THE TASK >> Write the data out again exactly, with no pictures.

RECORDS FOR THE EXERCISE >>
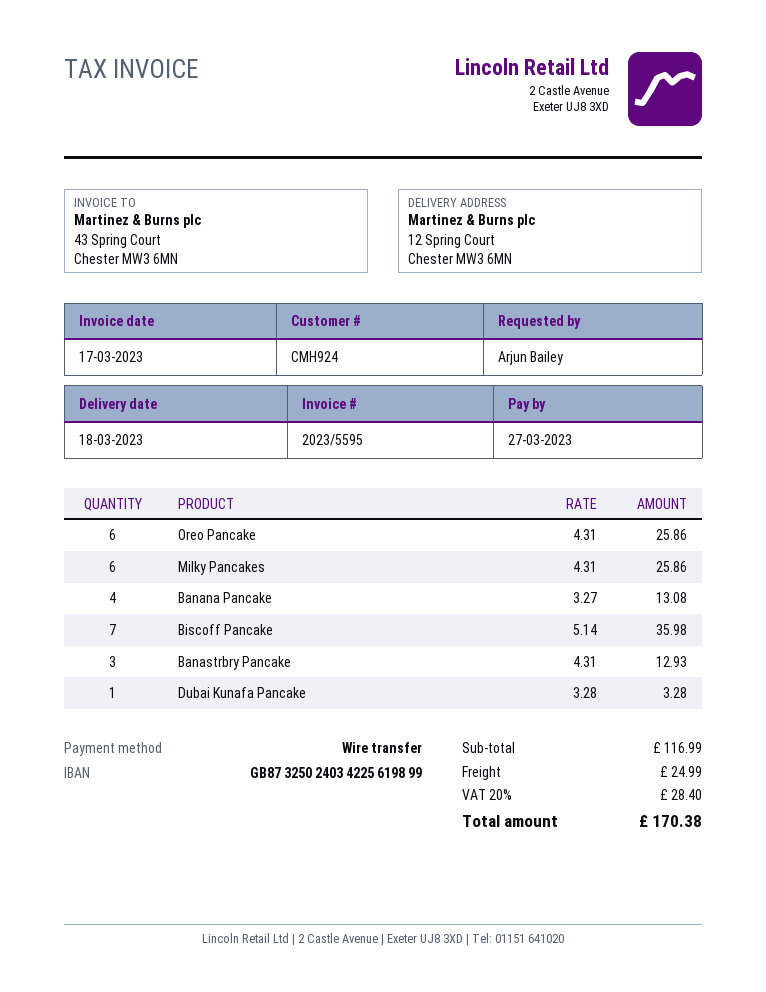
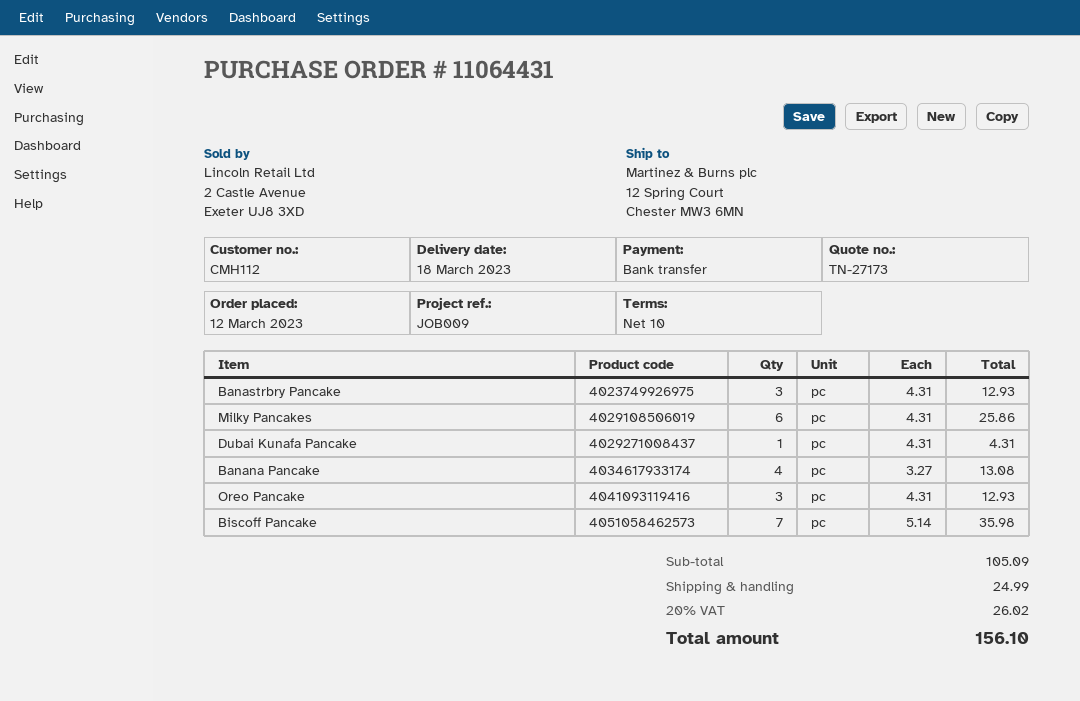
customer number: CMH924 -> CMH112
Oreo Pancake: 6 x 4.31 = 25.86 -> 3 x 4.31 = 12.93
Dubai Kunafa Pancake: 1 x 3.28 = 3.28 -> 1 x 4.31 = 4.31
subtotal: 116.99 -> 105.09
tax: 20% = 28.40 -> 20% = 26.02
total: 170.38 -> 156.10

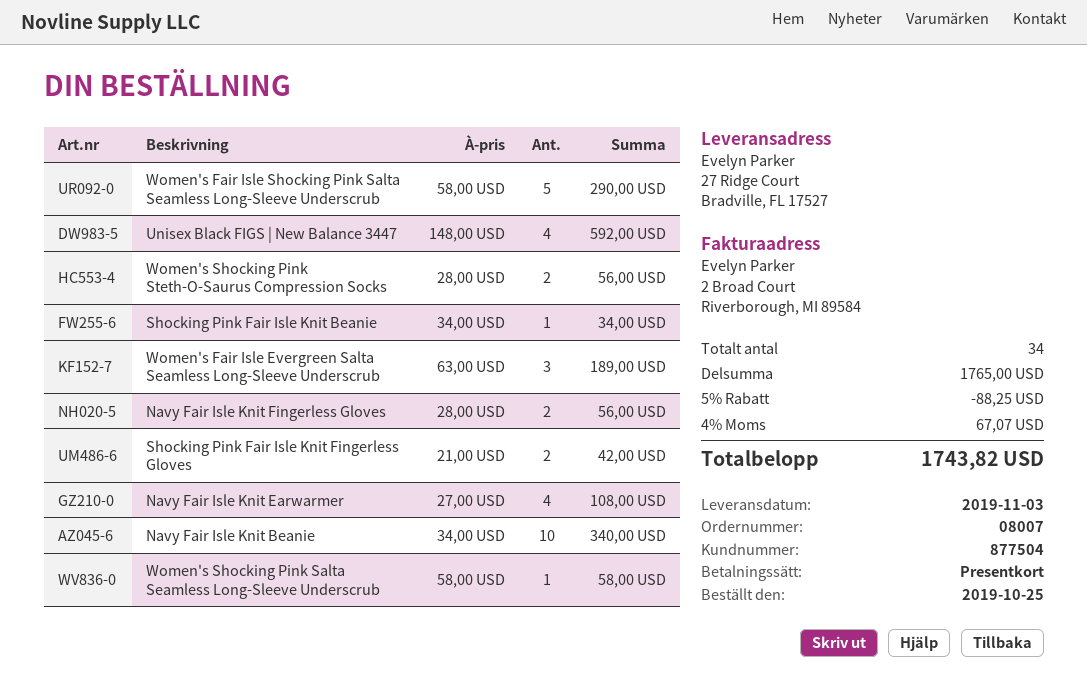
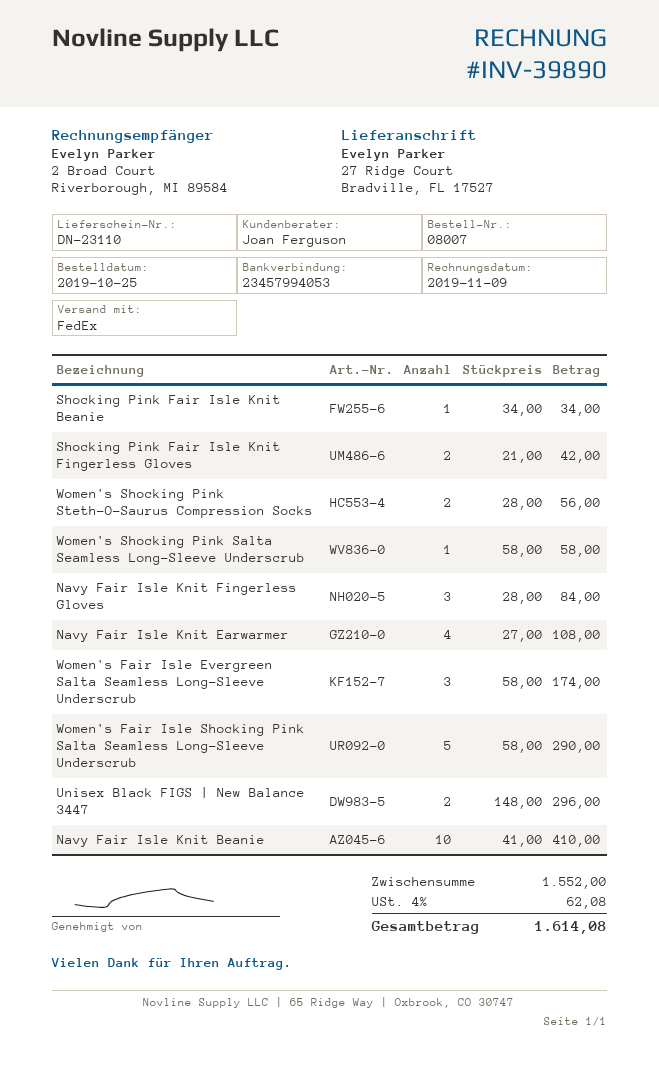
Unisex Black FIGS | New Balance 3447: 4 x 148.00 = 592.00 -> 2 x 148.00 = 296.00
Women's Fair Isle Evergreen Salta Seamless Long-Sleeve Underscrub: 3 x 63.00 = 189.00 -> 3 x 58.00 = 174.00
Navy Fair Isle Knit Fingerless Gloves: 2 x 28.00 = 56.00 -> 3 x 28.00 = 84.00
Navy Fair Isle Knit Beanie: 10 x 34.00 = 340.00 -> 10 x 41.00 = 410.00
subtotal: 1765.00 -> 1552.00
discount: 5% = 88.25 -> none
tax: 4% = 67.07 -> 4% = 62.08
total: 1743.82 -> 1614.08

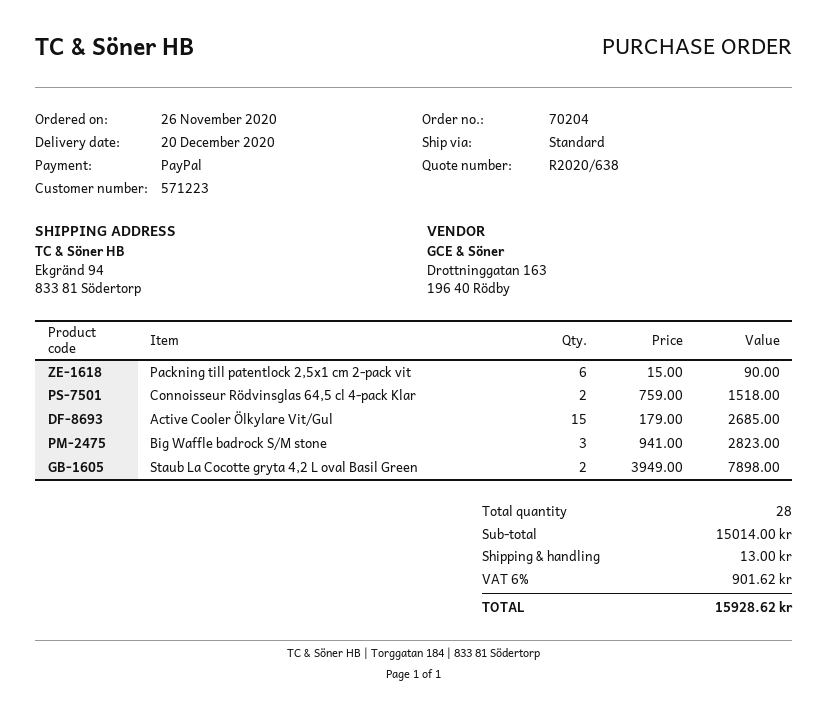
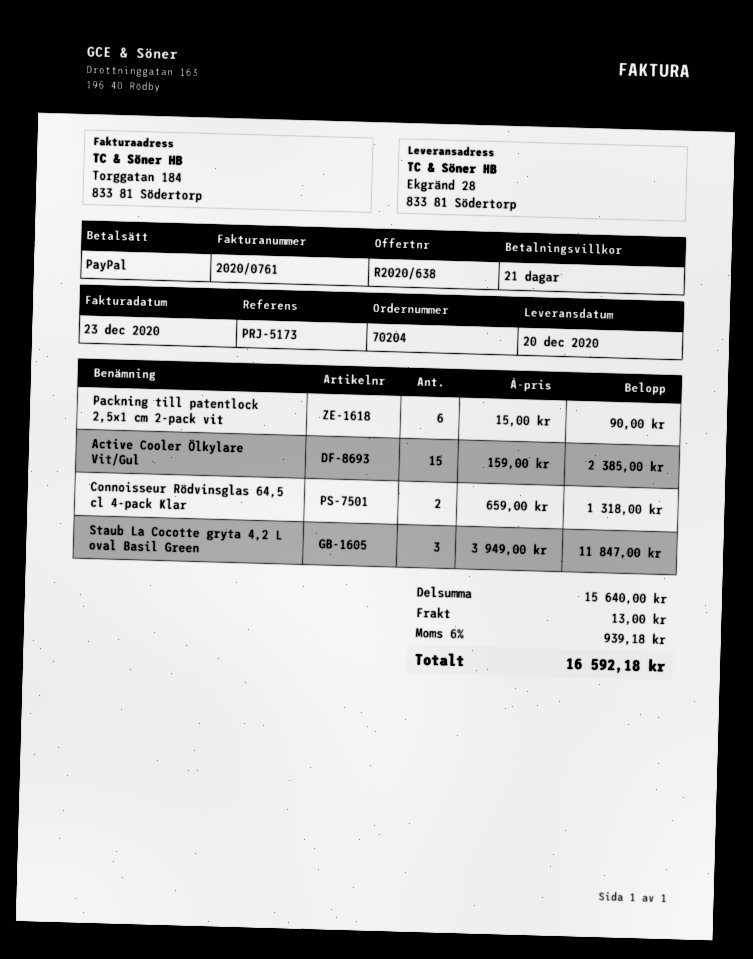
ship to: Ekgränd 94, 833 81 Södertorp -> Ekgränd 28, 833 81 Södertorp
Connoisseur Rödvinsglas 64,5 cl 4-pack Klar: 2 x 759.00 = 1518.00 -> 2 x 659.00 = 1318.00
Active Cooler Ölkylare Vit/Gul: 15 x 179.00 = 2685.00 -> 15 x 159.00 = 2385.00
Big Waffle badrock S/M stone: 3 x 941.00 = 2823.00 -> none
Staub La Cocotte gryta 4,2 L oval Basil Green: 2 x 3949.00 = 7898.00 -> 3 x 3949.00 = 11847.00
subtotal: 15014.00 -> 15640.00
tax: 6% = 901.62 -> 6% = 939.18
total: 15928.62 -> 16592.18

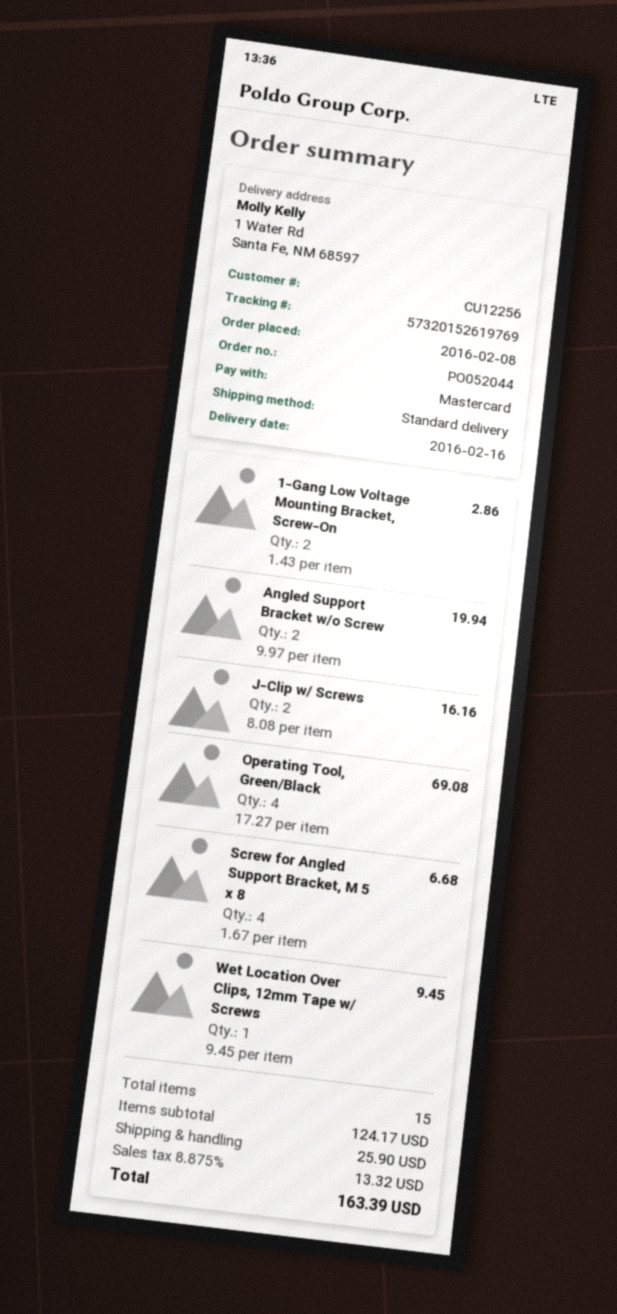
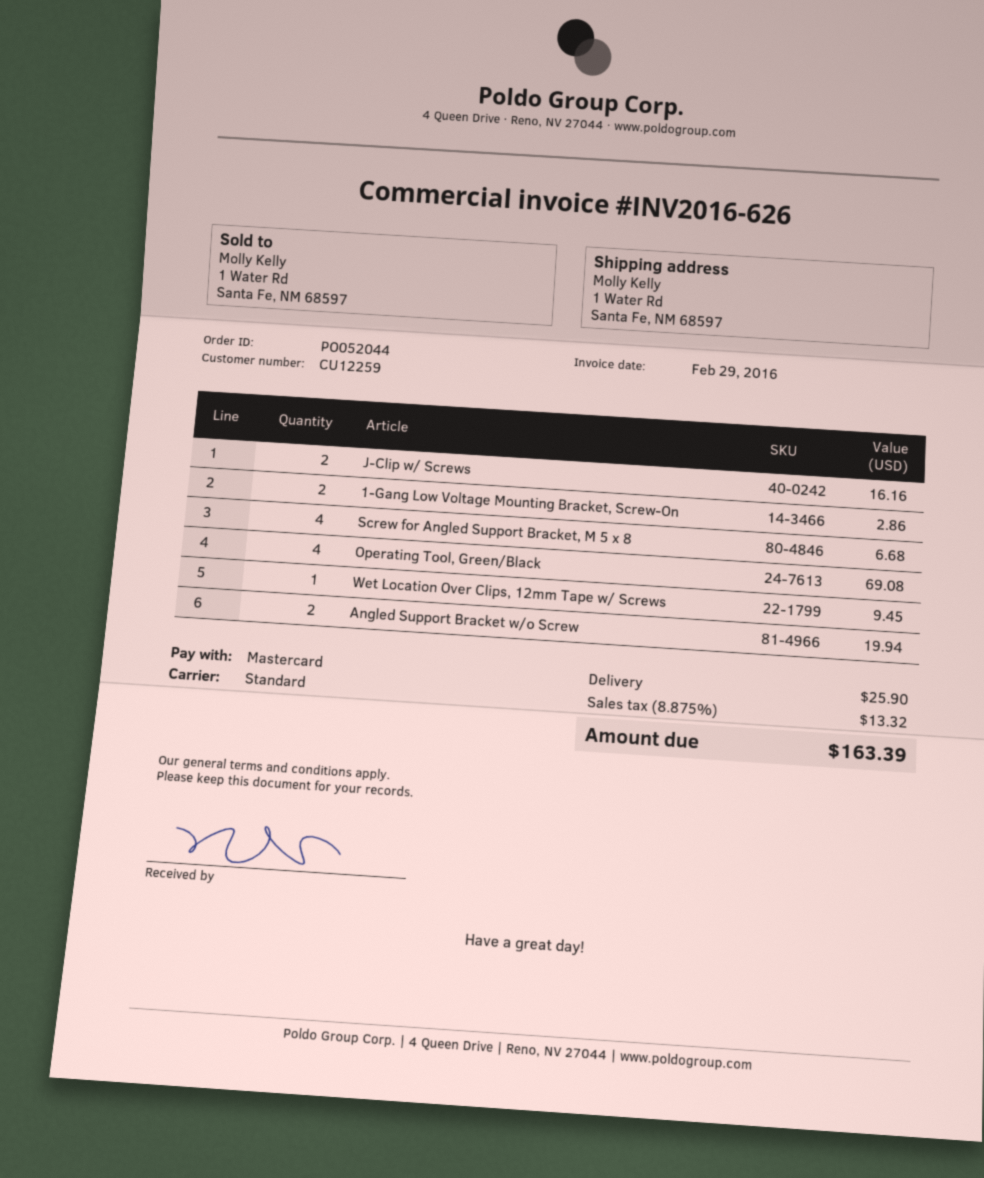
customer number: CU12256 -> CU12259

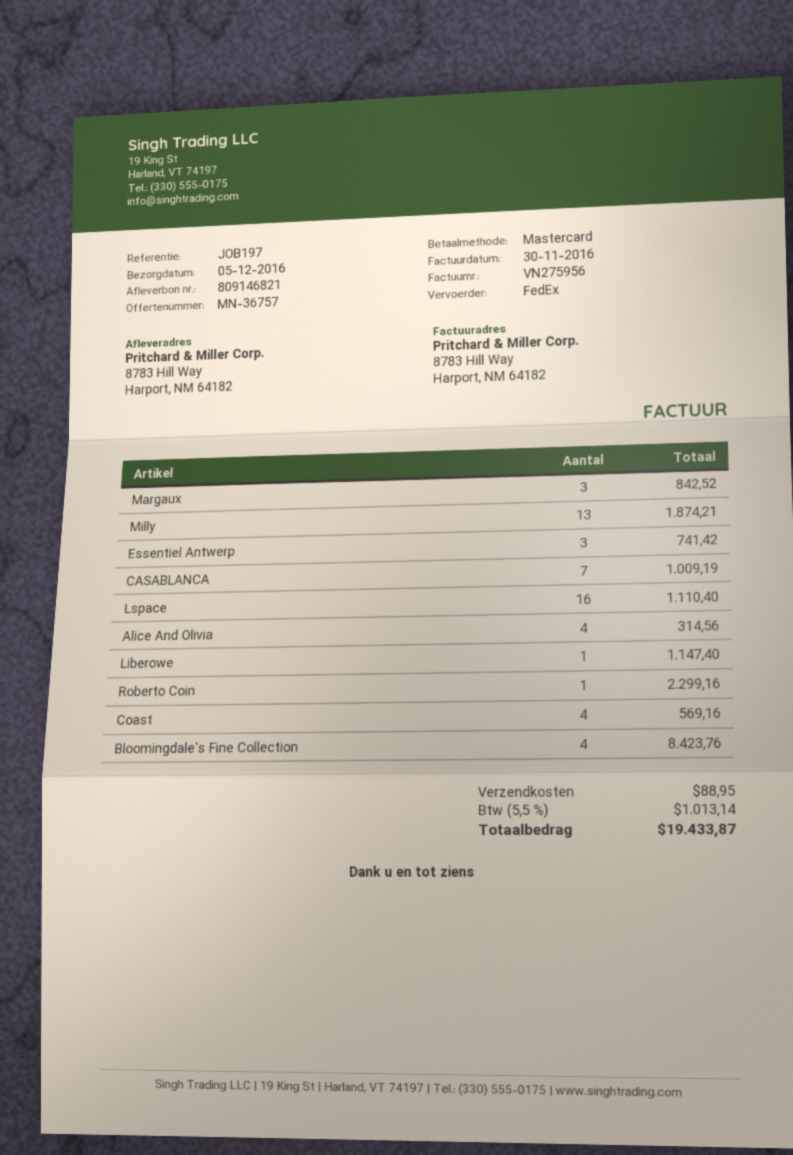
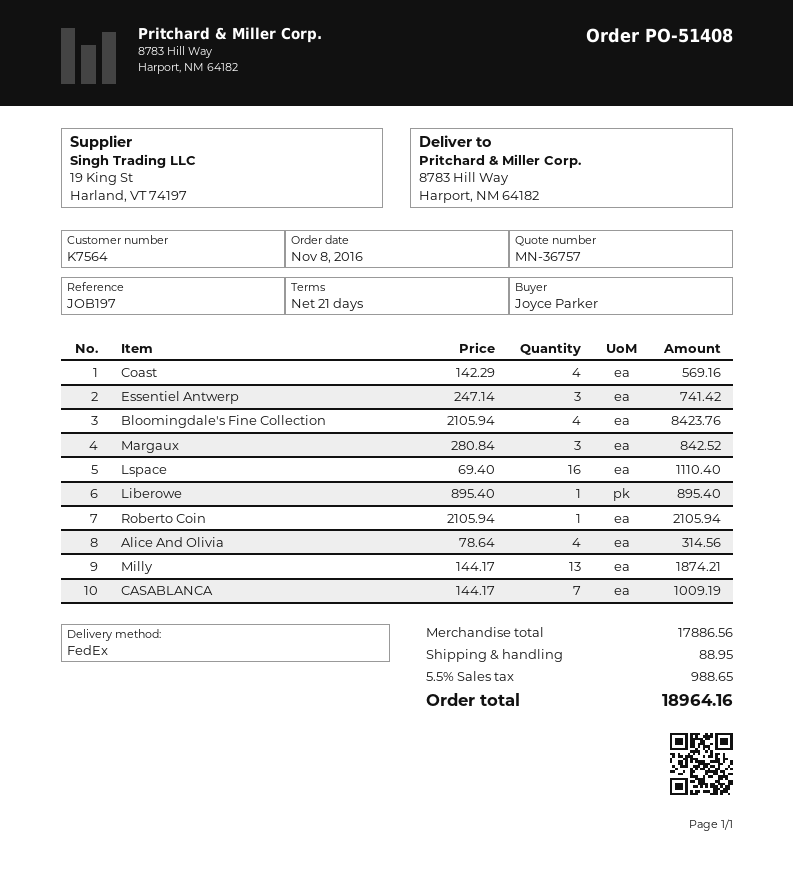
Liberowe: 1 for 1147.40 -> 1 for 895.40
Roberto Coin: 1 for 2299.16 -> 1 for 2105.94
tax: 5.5% = 1013.14 -> 5.5% = 988.65
total: 19433.87 -> 18964.16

EXPECTED OUTPUT >>
customer number: CMH924 -> CMH112
Oreo Pancake: 6 x 4.31 = 25.86 -> 3 x 4.31 = 12.93
Dubai Kunafa Pancake: 1 x 3.28 = 3.28 -> 1 x 4.31 = 4.31
subtotal: 116.99 -> 105.09
tax: 20% = 28.40 -> 20% = 26.02
total: 170.38 -> 156.10

Unisex Black FIGS | New Balance 3447: 4 x 148.00 = 592.00 -> 2 x 148.00 = 296.00
Women's Fair Isle Evergreen Salta Seamless Long-Sleeve Underscrub: 3 x 63.00 = 189.00 -> 3 x 58.00 = 174.00
Navy Fair Isle Knit Fingerless Gloves: 2 x 28.00 = 56.00 -> 3 x 28.00 = 84.00
Navy Fair Isle Knit Beanie: 10 x 34.00 = 340.00 -> 10 x 41.00 = 410.00
subtotal: 1765.00 -> 1552.00
discount: 5% = 88.25 -> none
tax: 4% = 67.07 -> 4% = 62.08
total: 1743.82 -> 1614.08

ship to: Ekgränd 94, 833 81 Södertorp -> Ekgränd 28, 833 81 Södertorp
Connoisseur Rödvinsglas 64,5 cl 4-pack Klar: 2 x 759.00 = 1518.00 -> 2 x 659.00 = 1318.00
Active Cooler Ölkylare Vit/Gul: 15 x 179.00 = 2685.00 -> 15 x 159.00 = 2385.00
Big Waffle badrock S/M stone: 3 x 941.00 = 2823.00 -> none
Staub La Cocotte gryta 4,2 L oval Basil Green: 2 x 3949.00 = 7898.00 -> 3 x 3949.00 = 11847.00
subtotal: 15014.00 -> 15640.00
tax: 6% = 901.62 -> 6% = 939.18
total: 15928.62 -> 16592.18

customer number: CU12256 -> CU12259

Liberowe: 1 for 1147.40 -> 1 for 895.40
Roberto Coin: 1 for 2299.16 -> 1 for 2105.94
tax: 5.5% = 1013.14 -> 5.5% = 988.65
total: 19433.87 -> 18964.16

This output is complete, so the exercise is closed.